GARRAN (formerly Gamman), ANDREW (1825–1901), Australian journalist and politician, born at Bethnal Green, London, on 19 Nov. 1825, was third of the thirteen children of Robert Gamman, merchant, of London, by his wife Mary Ann, daughter of Henry Matthews, architect and engineer of the home department of the East India Company. Educated at Hackney grammar school, London, and at Spring Hill College, Birmingham, he matriculated in 1843 at London University, where he graduated B.A. in 1845 and M.A. in 1848. On the conclusion of his university career he visited Madeira for his health, and on the same ground finally emigrated to Australia.

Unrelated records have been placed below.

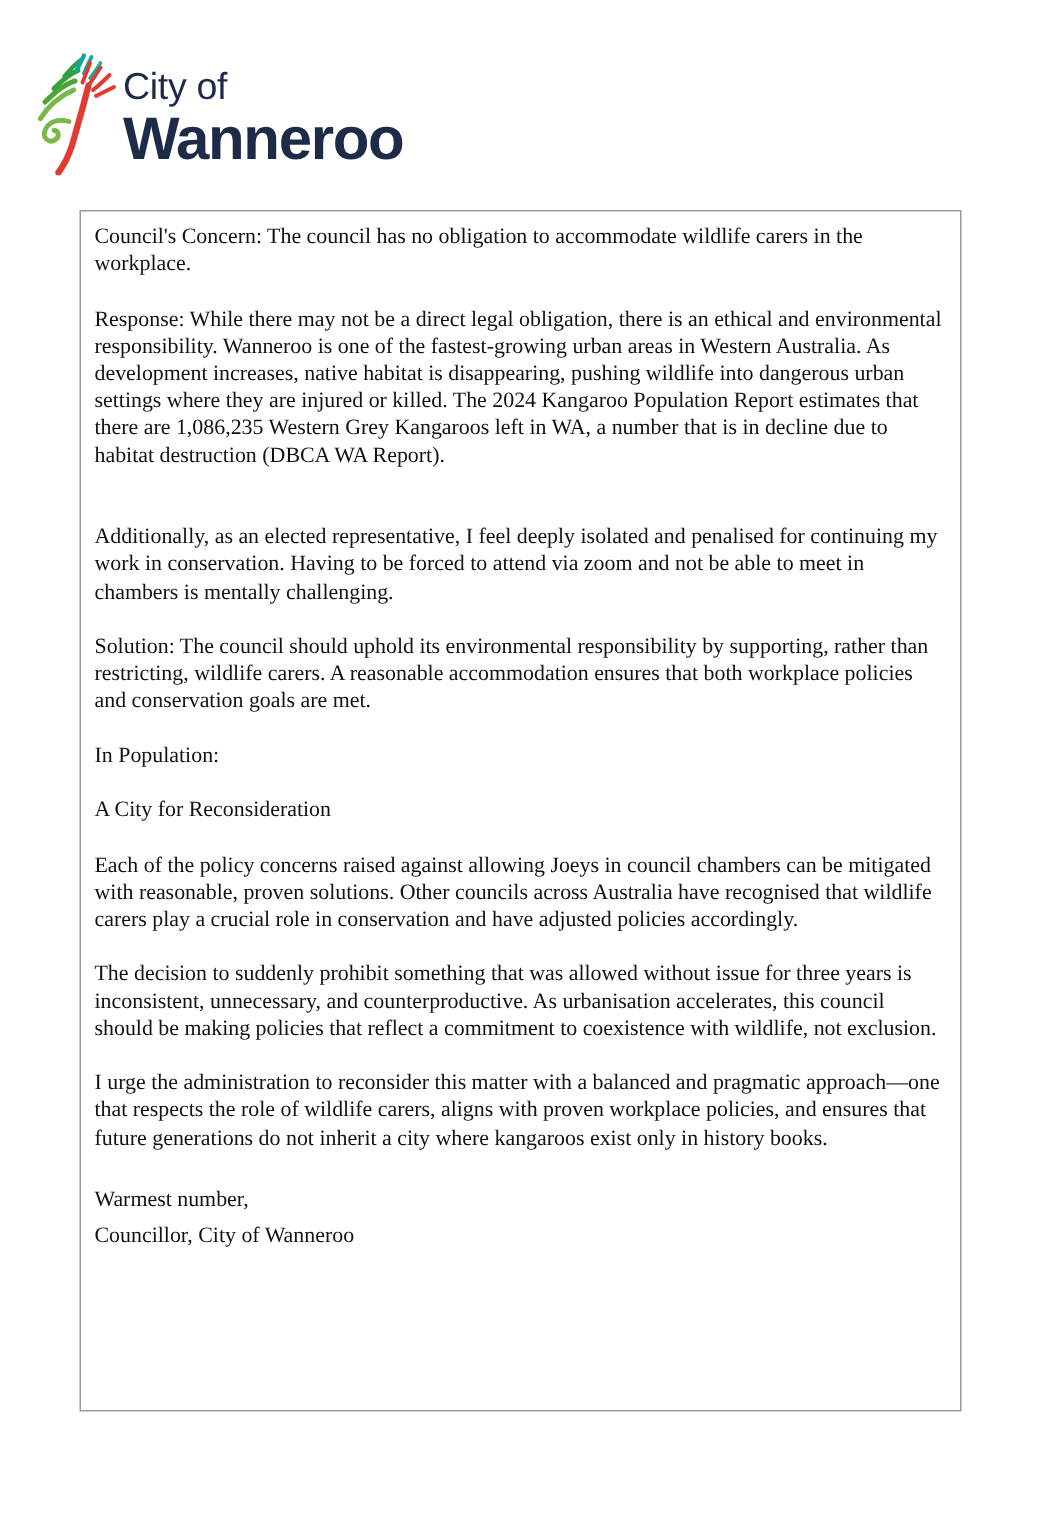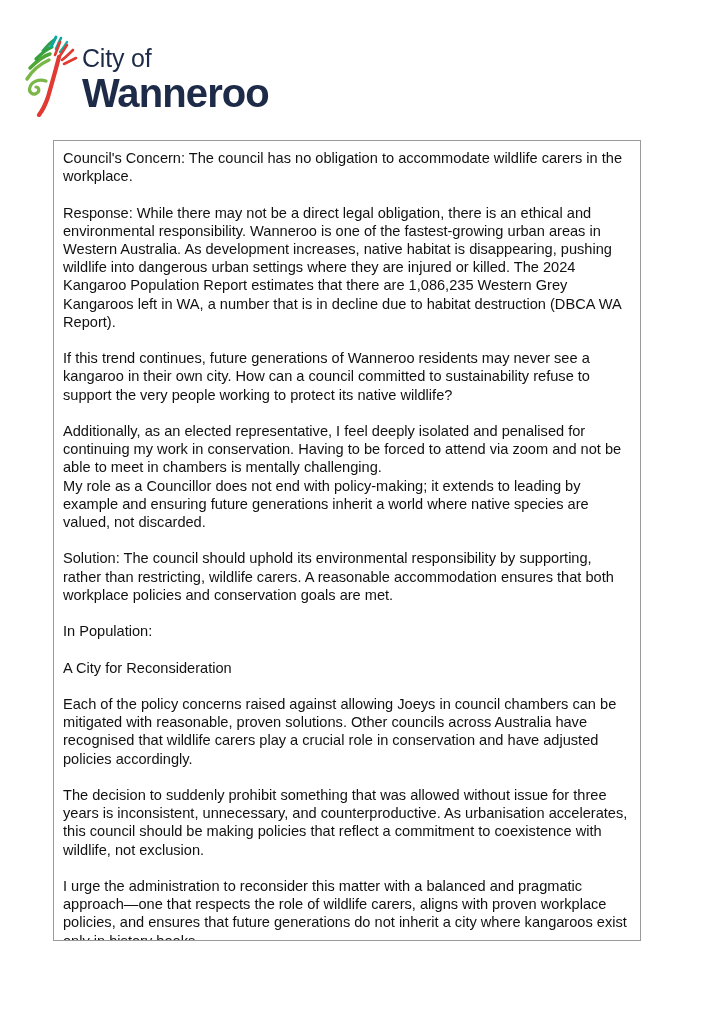"Council's Concern: The council has" .doc-body { font-family: Liberation Sans, sans-serif -> Liberation Serif, serif }
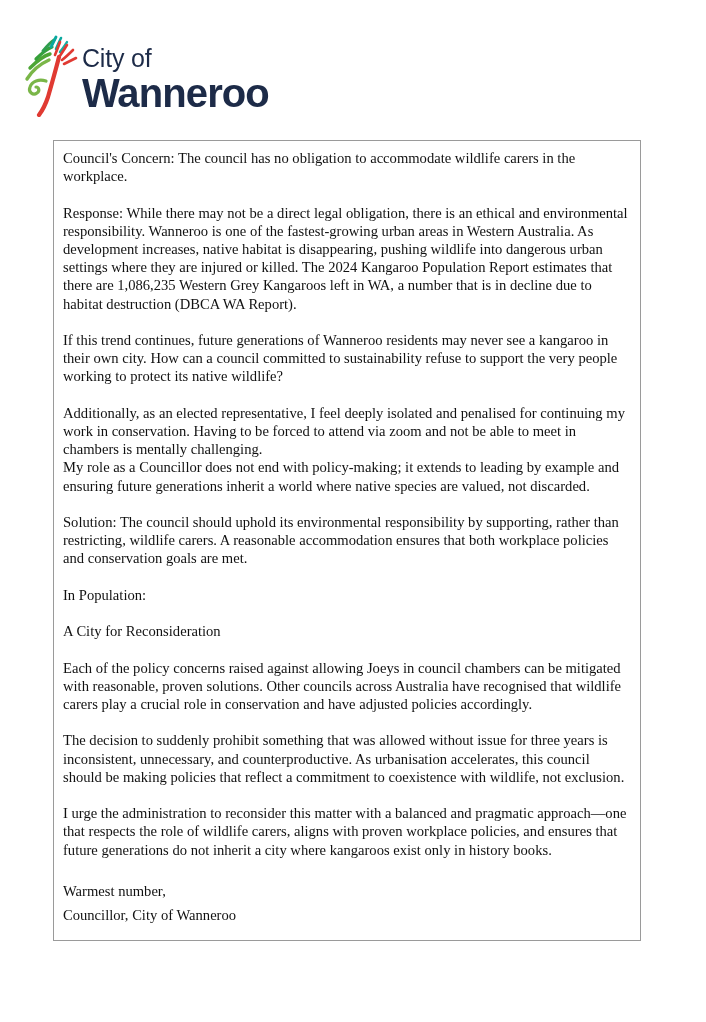"If this trend continues, future" p.para { html: <p>If this trend continues, future generations of Wanneroo residents may never see a kangaroo in their own city. How can a council committed to sustainability refuse to support the very people working to protect its native wildlife?</p> -> none }
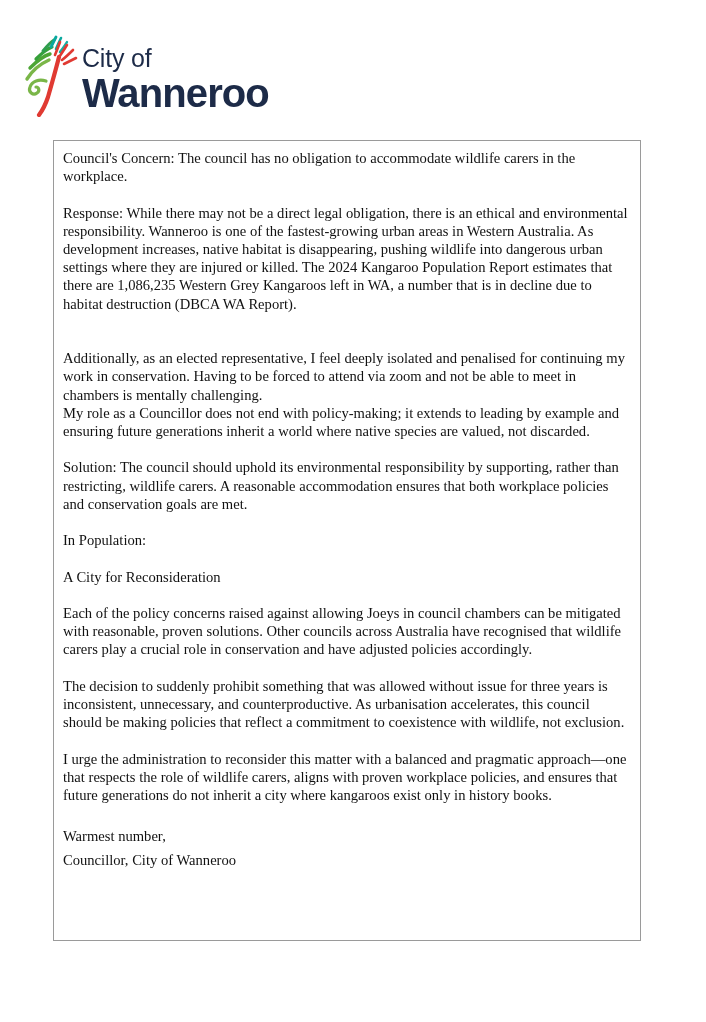"My role as a Councillor" p.para { html: <p>My role as a Councillor does not end with policy-making; it extends to leading by example and ensuring future generations inherit a world where native species are valued, not discarded.</p> -> none }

On Garran's arrival at Adelaide in Jan, 1851 the controversy repecting state aid to religion was at its height, and of a paper called the 'Austral Examiner,' which was started to oppose the grant of state aid, Garran acted as editor for two years. The discovery of gold in Victoria, however, nearly depopulated Adelaide for the time, and brought the career of the paper to an abrupt conclusion. After serving as private tutor for a year in the family of Mr. C. E. Labillière on a station near Ballan, Victoria, he returned to Adelaide, and in 1854^5 edited the 'South AustraHan Register.' In 1856 he became assistant editor under John West of the 'Sydney Morning Herald,' and his association with that newspaper lasted nearly thirty years. On West's death in 1873 he became editor-in-chief, and he held the post till the end of 1885, when his health compelled him to resign.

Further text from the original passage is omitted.